As the weather has turned warm in recent days, Berliners have been flocking to public spaces. About a hundred youngsters threw bottles and stones at police in one park on Wednesday when they tried to break up the party, the Berliner Zeitung reported.

Merkel said it was no longer the elderly who were fighting for their lives in the pandemic, but the middle-aged and even younger patients who were ending up on ventilators in hospital.

She held out hope, however, that the sluggish distribution of vaccinations would speed up after Easter, when family doctors will start giving shots.

Christian Karagiannidis, the scientific head of the DIVI association for intensive and emergency medicine, said Germany needs a two-week lockdown, faster vaccinations and compulsory tests at schools if hospitals are not to be overwhelmed.

"If this rate continues, we will reach the regular capacity limit in less than four weeks," he told the Rheinische Post daily. "We are not over-exaggerating.
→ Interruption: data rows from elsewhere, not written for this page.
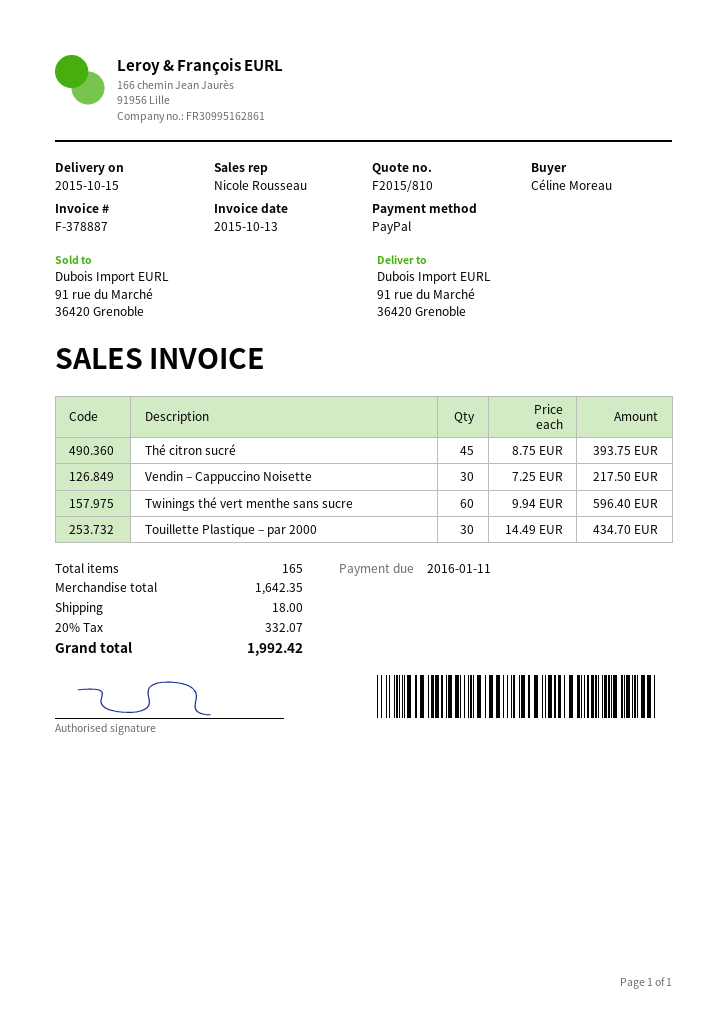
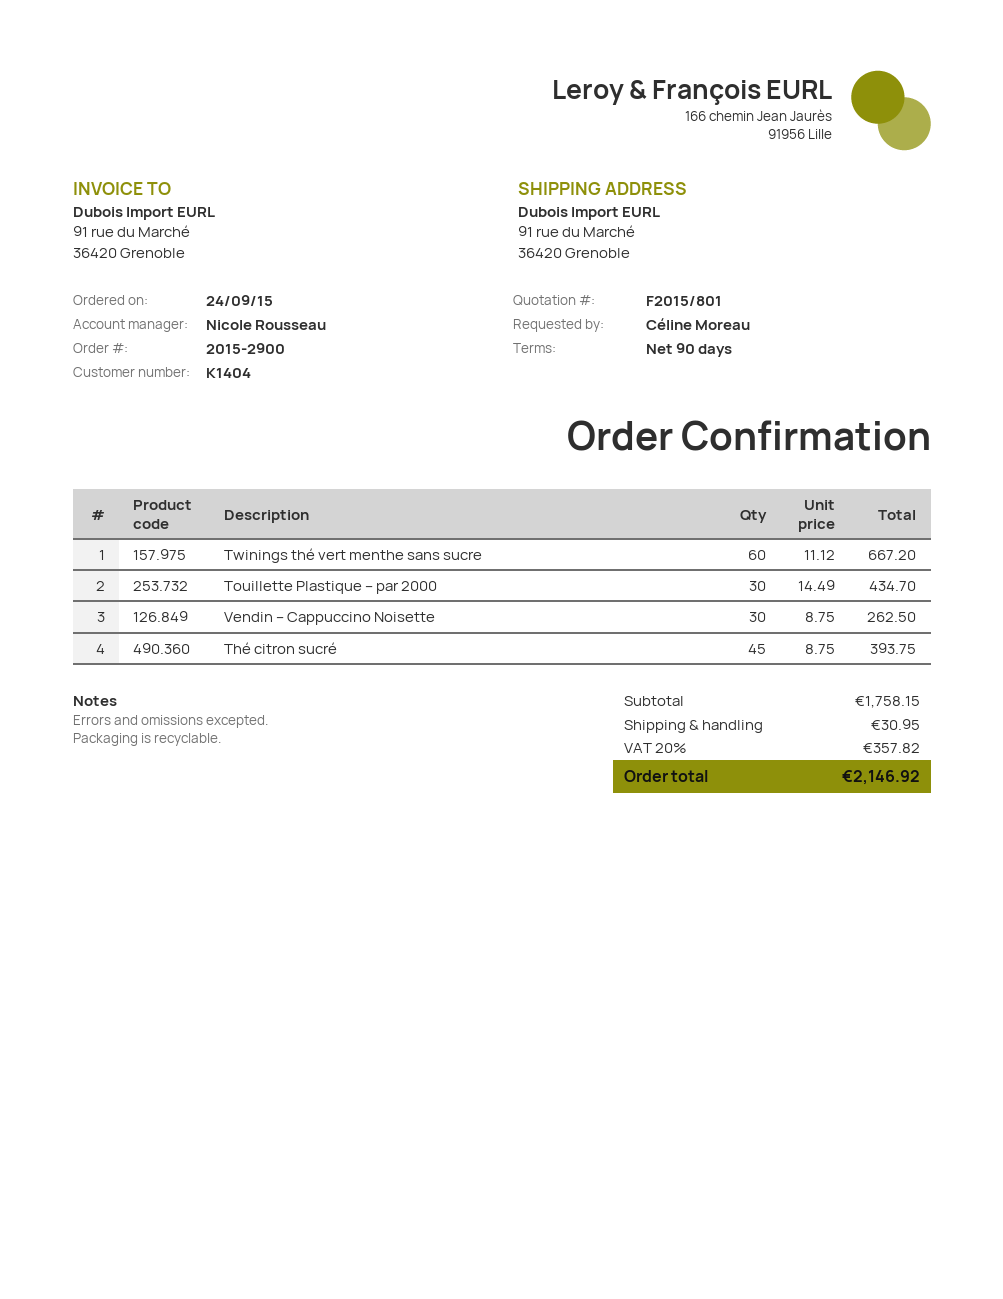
quote number: F2015/810 -> F2015/801
Vendin – Cappuccino Noisette: 30 x 7.25 = 217.50 -> 30 x 8.75 = 262.50
Twinings thé vert menthe sans sucre: 60 x 9.94 = 596.40 -> 60 x 11.12 = 667.20
subtotal: 1642.35 -> 1758.15
shipping: 18.00 -> 30.95
tax: 20% = 332.07 -> 20% = 357.82
total: 1992.42 -> 2146.92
Our warnings are driven by the figures."

The Berlin city government said people would only be allowed to be outside on their own or with one other person from 9 p.m. until 5 a.m., though children under 14 are exempted.

This will be the first limited curfew imposed in Berlin since the pandemic began a year ago. The city of Hamburg already announced on Wednesday it will restrict nighttime outings from Friday, with supermarkets and takeaways shut from 9 p.m.

Unlike Britain and France, Germany's 16 states, which run their own healthcare and security affairs, have been reluctant to impose drastic limits on movement out of fear of further damaging the economy, as well as an aversion to far-reaching restrictions on freedoms in a country wary of its Nazi past.

The number of confirmed coronavirus cases in Germany, Europe's most populous country and largest economy, rose 24,300 to 2.833 million on Thursday, the biggest daily increase since Jan. 14. The reported death toll rose by 201 to 76,543.